A arte renovando nosso espírito de resistência

“A arte é a arma contra a vida como um sintoma”

Por Lázaro Araújo

“Instrumentália” é o nome da banda. Não poderia ser melhor, pois os quatro músicos, “forjados” no bairro da Terra Firme, com sua guitarra, baixo, violão e bateria, trazem pra gente a sonoridade mais pura das canções paraenses, influenciadas pela música caribenha e latino-americana, desde tempos “imemoriais”. Entre essas canções, instrumentais, diga-se, estão o carimbo, a guitarrada, a lambada, a cumbia, o merengue, entre outras.

Segundo o nosso colega de Mestrado, Jetur Lima, o baterista, a banda, formada há dois anos, também toca “brega da saudade”. Esses camaradas fizeram a alegria dos organizadores, voluntários e dos credenciados no epca na tarde desta quarta-feira. Além de Jetur, a banda é formada pelos irmãos Eliezer e Daniel Aviz (violão e baixo) e Sebastião Trindade na guitarra. A banda tem um laço com a Organização Não-Governamental (ONG) Instituto Amazônia Cultural, que promove oficinas de música na Terra Firme há mais de 10 anos.

 

Tivemos também como atração cultural a cantora Lídia Belo, que num encantador solo, violão e voz, nos brindou com composições autorais e interpretações do cancioneiro popular brasileiro. Não é coincidência, mas talvez seja, rs, Lídia Belo, é mestre de comunicação, formada pelo PPGCom/Ufpa (Programa de Pós- Graduação Comunicação, Cultura e Amazônia da Universidade Federal do Pará), da turma de 2015.

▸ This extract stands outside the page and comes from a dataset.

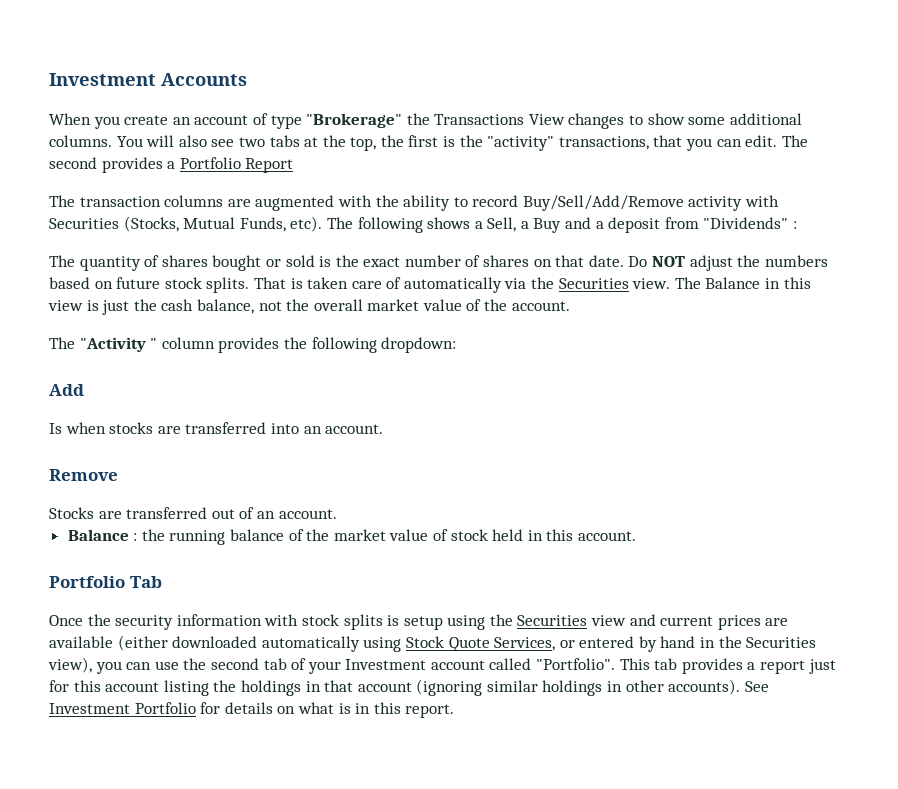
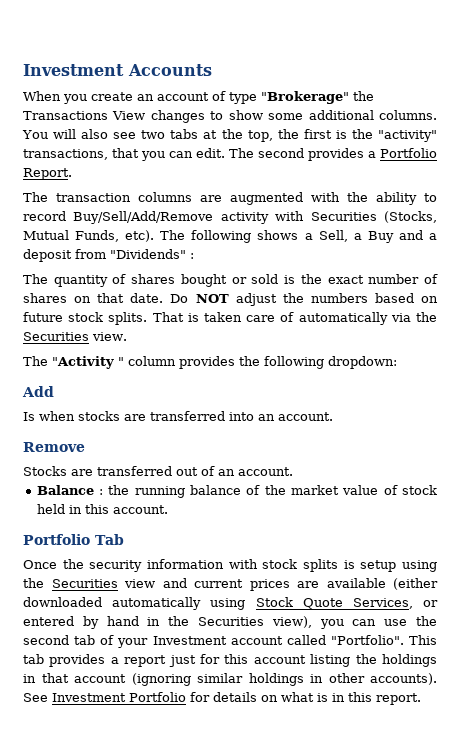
[245,158,294,173] Report -> [23,168,72,180] Report.
[674,277,811,289] [48,299,570,315] The Balance in this view is just the cash balance, not the overall market value of the account. -> (127, 336) none

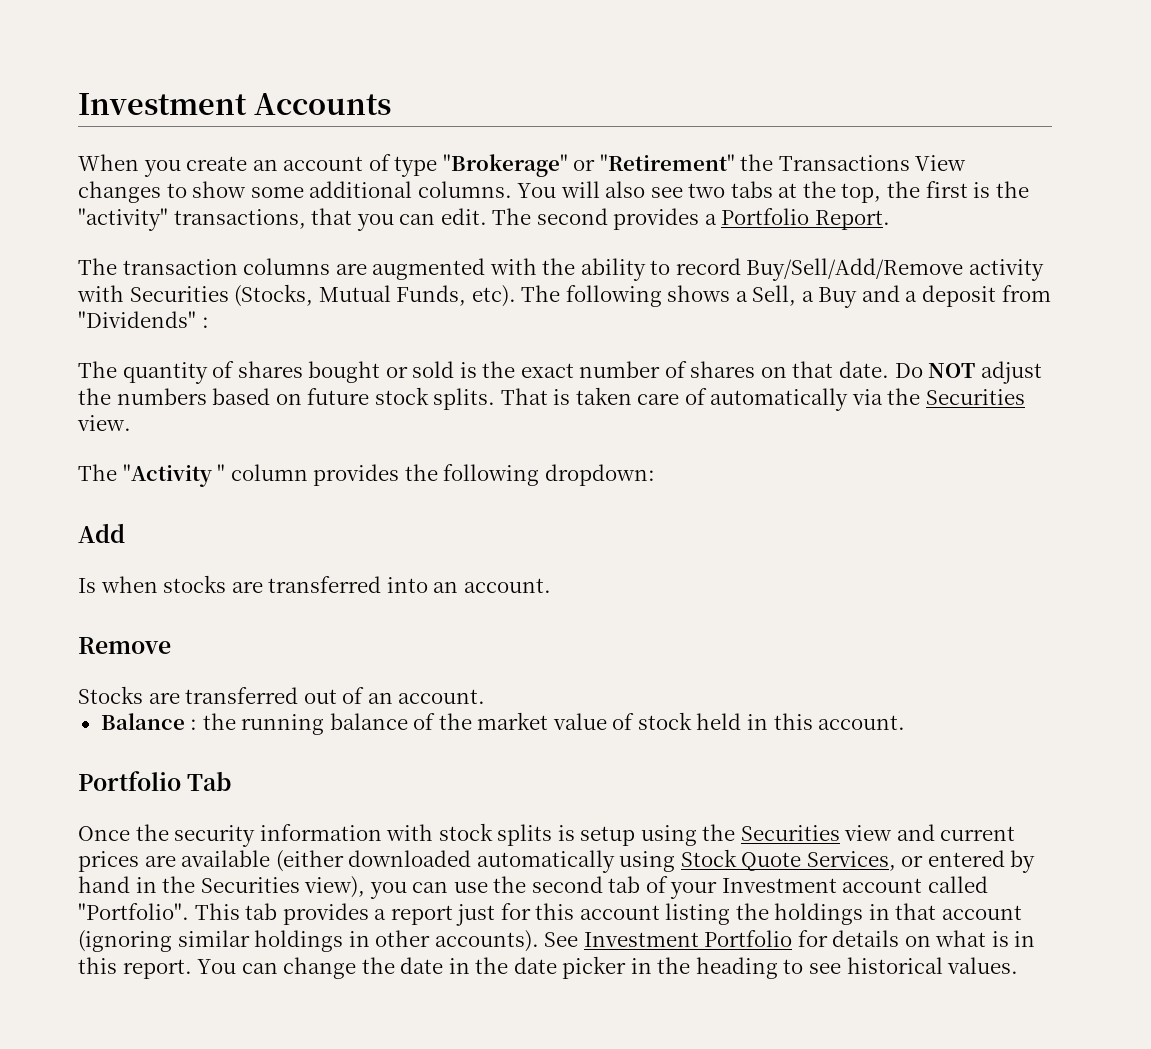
(349, 97) none -> [573,154,735,171] or "Retirement"
(421, 699) none -> [197,956,1019,979] You can change the date in the date picker in the heading to see historical values.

Lídia canta por paixão, o que ela classifica como “gosto paralelo”. Ela é publicitária, já foi professora, mas atua em publicidade hoje em dia. Mas Lídia já lançou um CD e pode vir mais por aí, vejam que o paralelismo de gosto pode render bons frutos. Suas composições, segundo ela, têm uma pegada de balada, xote e até carimbo. Além do cd, vocês podem procurar pela cantora publicitária ou pela publicitária cantora nos canais de música da internet.